Hybrid Engine Delivers Native Performance Plus Advanced Features
Motion.dev combines the Web Animations API (WAAPI) for GPU-accelerated, main-thread performance on simple transforms with a JS engine for limitations like spring physics, complex sequencing, and full SVG support. It automatically delegates to WAAPI when possible, ensuring hardware acceleration without manual optimization. The library's mini animate function weighs just 2.3KB, animating HTML, CSS, SVG paths, or WebGL via one API. This setup avoids WAAPI's constraints—no springs or robust SVG—while retaining browser-native speed, making it ideal for production where pure JS would lag or WAAPI would lack expressiveness.

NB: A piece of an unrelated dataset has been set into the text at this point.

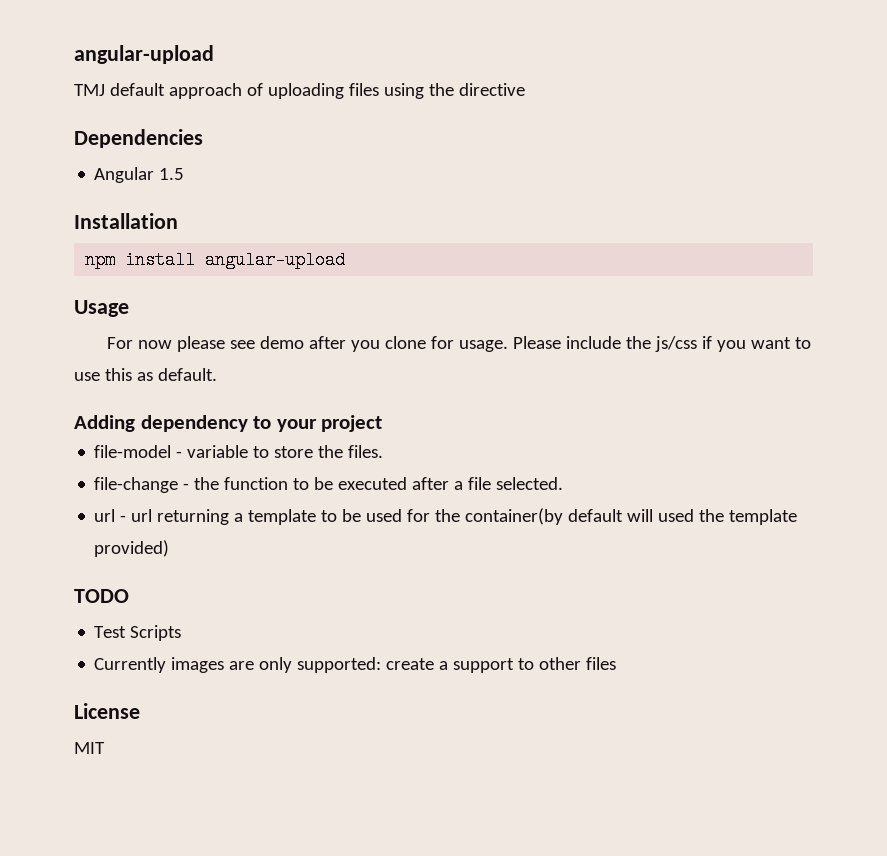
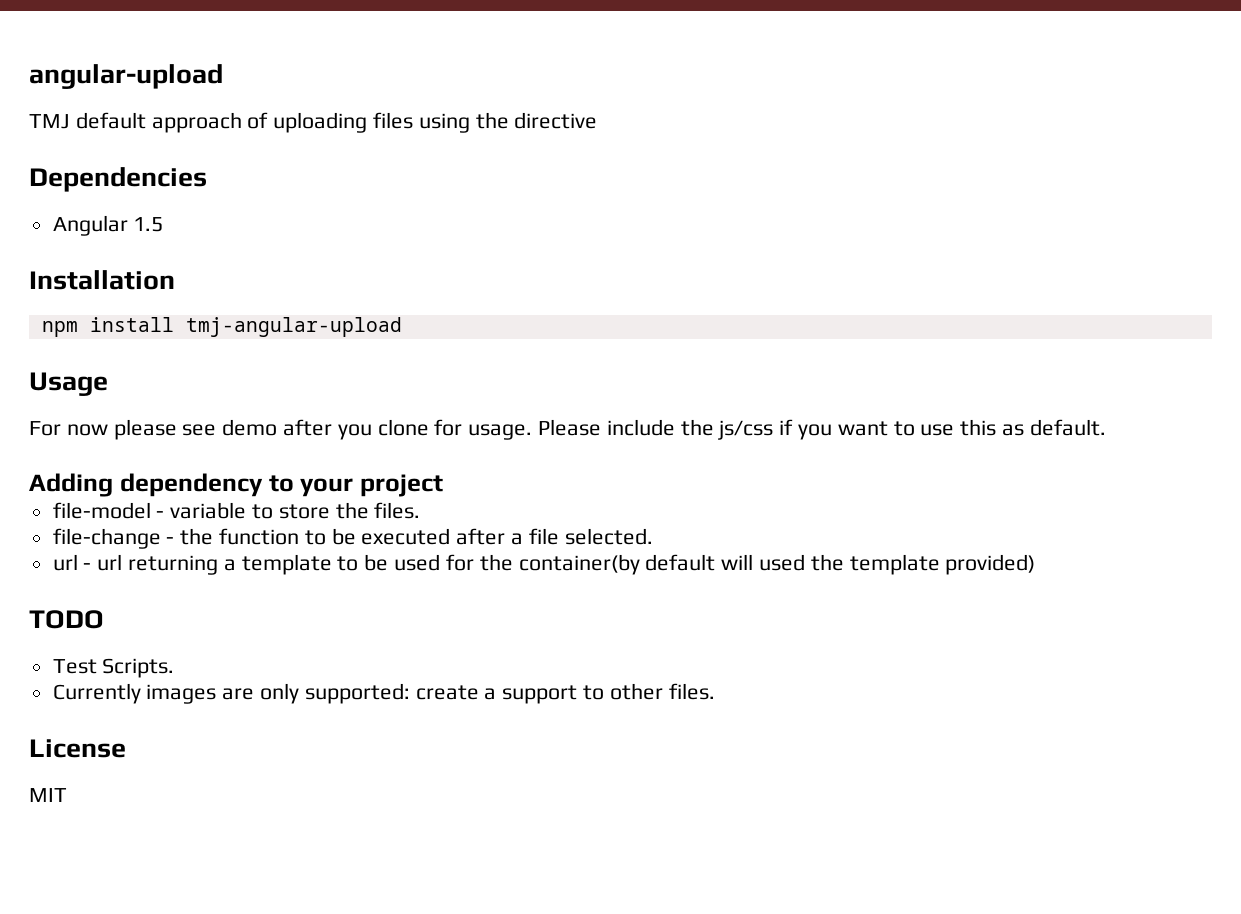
[205,251,346,269] angular-upload -> [185,317,402,337] tmj-angular-upload
[130,625,182,641] Scripts -> [102,658,175,678] Scripts.
[586,657,617,670] files -> [668,683,715,700] files.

Independent transforms are a key win: animate x: 150 and rotate: 360 separately without bundling into a single CSS transform string, preventing conflicts and simplifying code. For a div with class box, import animate from 'motion' and call animate('.box', { x: 150, rotate: 360 })—it auto-applies bouncy spring easing on page load, moving and spinning the element fluidly.
Spring Physics as Default with Easy Tweaks
Springs are default, providing natural bounce without config, unlike WAAPI's rigid easings. Adding duration: 1000 (1 second) switches to tweening, slowing the animation but flattening the bounce—remove it to revert to springs. Explicitly set type: 'spring' for control, then tune bounce: 0.2 for sloppy overshoot or 0.9 for tight snaps. This exposes physics parameters early, letting you match brand feel without custom curves.
The API scales to gestures, scroll-linked animations, and layout shifts that 'feel like magic,' but starts simple: one function handles entry effects reliably across frameworks. Trade-off: duration opt-in loses springs, so prefer physics-first for organic motion unless timing precision demands tweens.